-- Opening Marker --
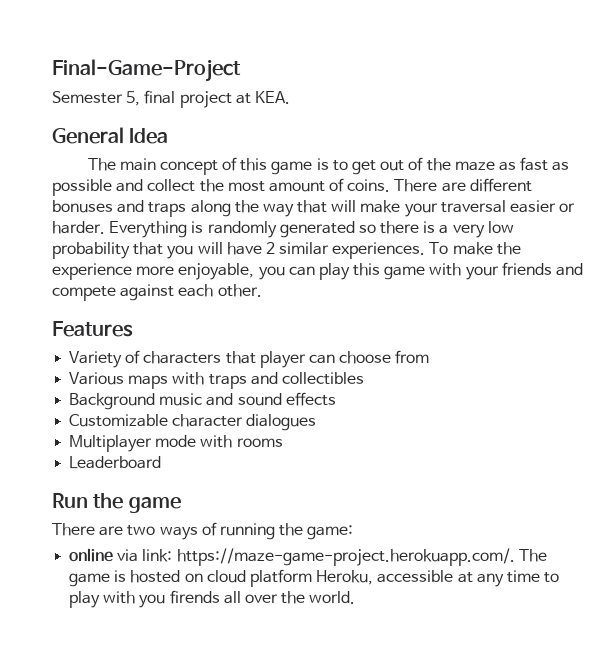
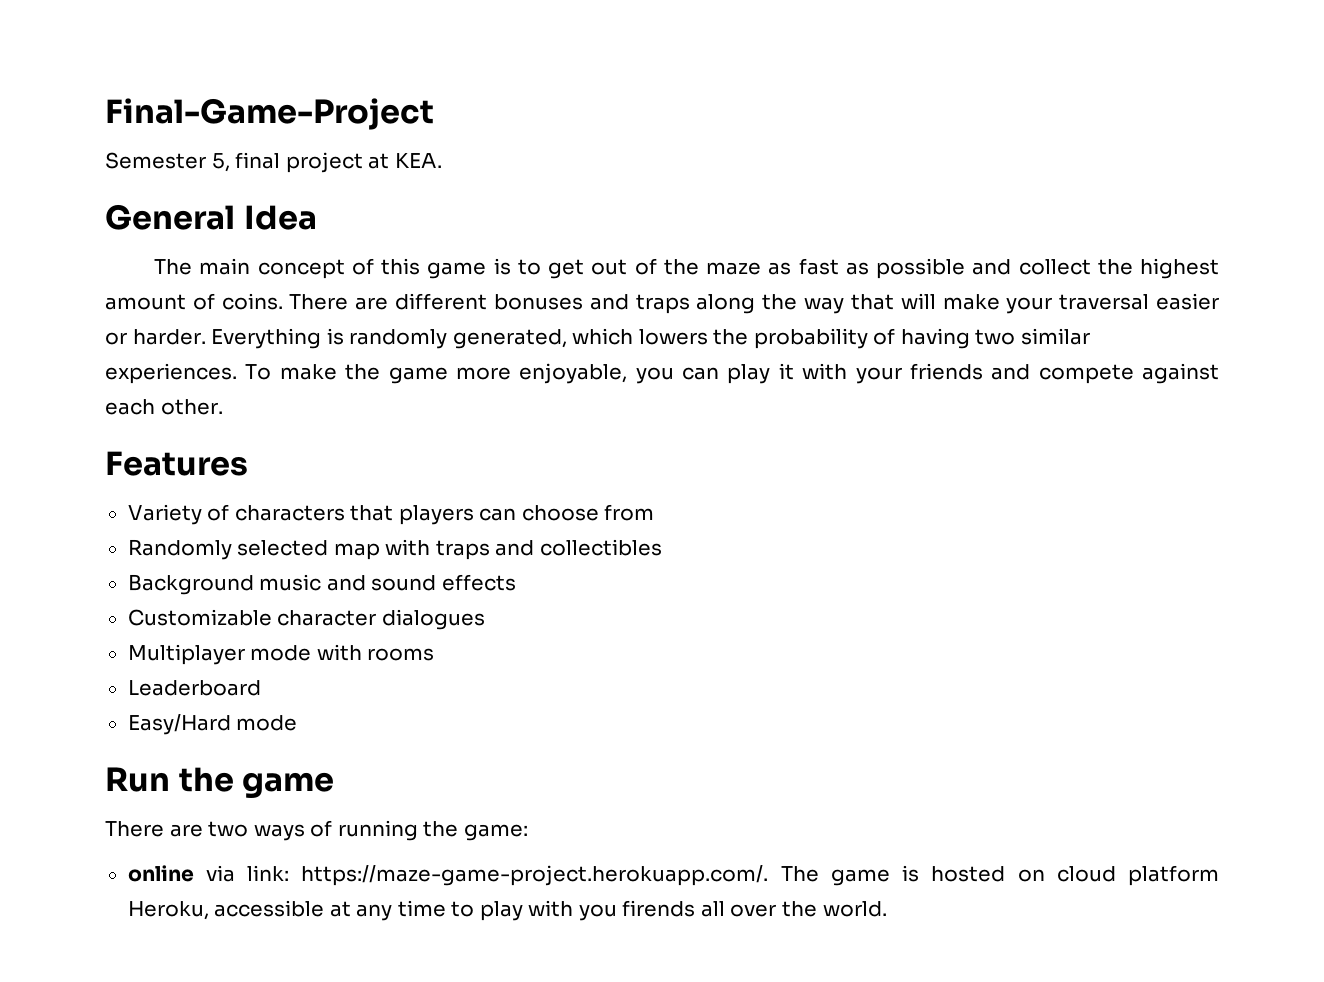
[227,181,265,192] most -> [1139,258,1219,279] highest
[279,221,514,238] [52,242,275,259] generated so there is a very low probability that you will have 2 -> [452,328,1016,349] generated, which lowers the probability of having two
[52,263,132,280] experience -> [388,367,448,384] game
[353,263,426,280] this game -> [778,363,794,380] it
[259,351,306,368] player -> [398,505,474,525] players
[69,372,169,389] Various maps -> [127,539,380,560] Randomly selected map
(162, 462) none -> [127,714,298,735] // Easy/Hard mode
-- Closing Marker --
== Description of the task ==
From the records, copy out each line that includes the string "game".

== Task answer ==
[52,263,132,280] experience -> [388,367,448,384] game
[353,263,426,280] this game -> [778,363,794,380] it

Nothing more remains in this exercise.